Excerpts from a dataset:
▼

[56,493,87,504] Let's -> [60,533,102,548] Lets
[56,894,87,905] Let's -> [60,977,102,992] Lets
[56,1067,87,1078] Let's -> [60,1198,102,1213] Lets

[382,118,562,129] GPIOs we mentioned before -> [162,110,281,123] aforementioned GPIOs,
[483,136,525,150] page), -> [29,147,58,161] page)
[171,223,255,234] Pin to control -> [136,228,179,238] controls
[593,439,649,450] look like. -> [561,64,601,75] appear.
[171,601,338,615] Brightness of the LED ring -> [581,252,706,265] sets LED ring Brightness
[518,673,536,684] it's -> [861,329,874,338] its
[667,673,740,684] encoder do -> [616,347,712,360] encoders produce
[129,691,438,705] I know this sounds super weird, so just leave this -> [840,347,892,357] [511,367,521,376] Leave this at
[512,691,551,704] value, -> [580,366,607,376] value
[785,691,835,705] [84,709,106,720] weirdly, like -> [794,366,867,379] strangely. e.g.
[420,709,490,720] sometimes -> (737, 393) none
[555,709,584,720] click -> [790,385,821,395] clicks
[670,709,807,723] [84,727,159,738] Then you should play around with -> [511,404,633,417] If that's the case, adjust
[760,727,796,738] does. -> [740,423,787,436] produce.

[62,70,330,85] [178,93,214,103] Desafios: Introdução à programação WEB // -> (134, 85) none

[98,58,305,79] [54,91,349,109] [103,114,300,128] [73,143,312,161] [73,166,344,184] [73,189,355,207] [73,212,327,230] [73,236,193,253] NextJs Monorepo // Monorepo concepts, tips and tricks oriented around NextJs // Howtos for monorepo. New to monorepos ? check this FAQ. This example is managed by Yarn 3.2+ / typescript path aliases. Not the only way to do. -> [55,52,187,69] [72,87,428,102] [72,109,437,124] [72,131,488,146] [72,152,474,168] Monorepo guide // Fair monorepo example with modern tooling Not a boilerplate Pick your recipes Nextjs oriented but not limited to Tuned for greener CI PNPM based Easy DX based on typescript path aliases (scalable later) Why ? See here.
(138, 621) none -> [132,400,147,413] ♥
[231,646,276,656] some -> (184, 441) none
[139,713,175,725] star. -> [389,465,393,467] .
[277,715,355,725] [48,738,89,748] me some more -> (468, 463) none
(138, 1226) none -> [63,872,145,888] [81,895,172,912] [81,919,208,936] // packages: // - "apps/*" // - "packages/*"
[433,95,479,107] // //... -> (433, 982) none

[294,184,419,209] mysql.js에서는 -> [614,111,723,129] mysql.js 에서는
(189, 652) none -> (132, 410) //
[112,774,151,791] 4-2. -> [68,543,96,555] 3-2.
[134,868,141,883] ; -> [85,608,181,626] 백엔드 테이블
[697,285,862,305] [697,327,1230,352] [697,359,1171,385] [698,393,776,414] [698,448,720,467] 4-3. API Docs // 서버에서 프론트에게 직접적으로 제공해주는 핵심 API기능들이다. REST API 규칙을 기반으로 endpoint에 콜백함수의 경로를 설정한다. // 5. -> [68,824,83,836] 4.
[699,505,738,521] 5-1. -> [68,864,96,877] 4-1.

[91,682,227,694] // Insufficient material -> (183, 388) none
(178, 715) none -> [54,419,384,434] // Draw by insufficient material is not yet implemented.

▲

## Instructions for the task
All of the entries are to be set down again without alteration.

## Answer space
[56,493,87,504] Let's -> [60,533,102,548] Lets
[56,894,87,905] Let's -> [60,977,102,992] Lets
[56,1067,87,1078] Let's -> [60,1198,102,1213] Lets

[382,118,562,129] GPIOs we mentioned before -> [162,110,281,123] aforementioned GPIOs,
[483,136,525,150] page), -> [29,147,58,161] page)
[171,223,255,234] Pin to control -> [136,228,179,238] controls
[593,439,649,450] look like. -> [561,64,601,75] appear.
[171,601,338,615] Brightness of the LED ring -> [581,252,706,265] sets LED ring Brightness
[518,673,536,684] it's -> [861,329,874,338] its
[667,673,740,684] encoder do -> [616,347,712,360] encoders produce
[129,691,438,705] I know this sounds super weird, so just leave this -> [840,347,892,357] [511,367,521,376] Leave this at
[512,691,551,704] value, -> [580,366,607,376] value
[785,691,835,705] [84,709,106,720] weirdly, like -> [794,366,867,379] strangely. e.g.
[420,709,490,720] sometimes -> (737, 393) none
[555,709,584,720] click -> [790,385,821,395] clicks
[670,709,807,723] [84,727,159,738] Then you should play around with -> [511,404,633,417] If that's the case, adjust
[760,727,796,738] does. -> [740,423,787,436] produce.

[62,70,330,85] [178,93,214,103] Desafios: Introdução à programação WEB // -> (134, 85) none

[98,58,305,79] [54,91,349,109] [103,114,300,128] [73,143,312,161] [73,166,344,184] [73,189,355,207] [73,212,327,230] [73,236,193,253] NextJs Monorepo // Monorepo concepts, tips and tricks oriented around NextJs // Howtos for monorepo. New to monorepos ? check this FAQ. This example is managed by Yarn 3.2+ / typescript path aliases. Not the only way to do. -> [55,52,187,69] [72,87,428,102] [72,109,437,124] [72,131,488,146] [72,152,474,168] Monorepo guide // Fair monorepo example with modern tooling Not a boilerplate Pick your recipes Nextjs oriented but not limited to Tuned for greener CI PNPM based Easy DX based on typescript path aliases (scalable later) Why ? See here.
(138, 621) none -> [132,400,147,413] ♥
[231,646,276,656] some -> (184, 441) none
[139,713,175,725] star. -> [389,465,393,467] .
[277,715,355,725] [48,738,89,748] me some more -> (468, 463) none
(138, 1226) none -> [63,872,145,888] [81,895,172,912] [81,919,208,936] // packages: // - "apps/*" // - "packages/*"
[433,95,479,107] // //... -> (433, 982) none

[294,184,419,209] mysql.js에서는 -> [614,111,723,129] mysql.js 에서는
(189, 652) none -> (132, 410) //
[112,774,151,791] 4-2. -> [68,543,96,555] 3-2.
[134,868,141,883] ; -> [85,608,181,626] 백엔드 테이블
[697,285,862,305] [697,327,1230,352] [697,359,1171,385] [698,393,776,414] [698,448,720,467] 4-3. API Docs // 서버에서 프론트에게 직접적으로 제공해주는 핵심 API기능들이다. REST API 규칙을 기반으로 endpoint에 콜백함수의 경로를 설정한다. // 5. -> [68,824,83,836] 4.
[699,505,738,521] 5-1. -> [68,864,96,877] 4-1.

[91,682,227,694] // Insufficient material -> (183, 388) none
(178, 715) none -> [54,419,384,434] // Draw by insufficient material is not yet implemented.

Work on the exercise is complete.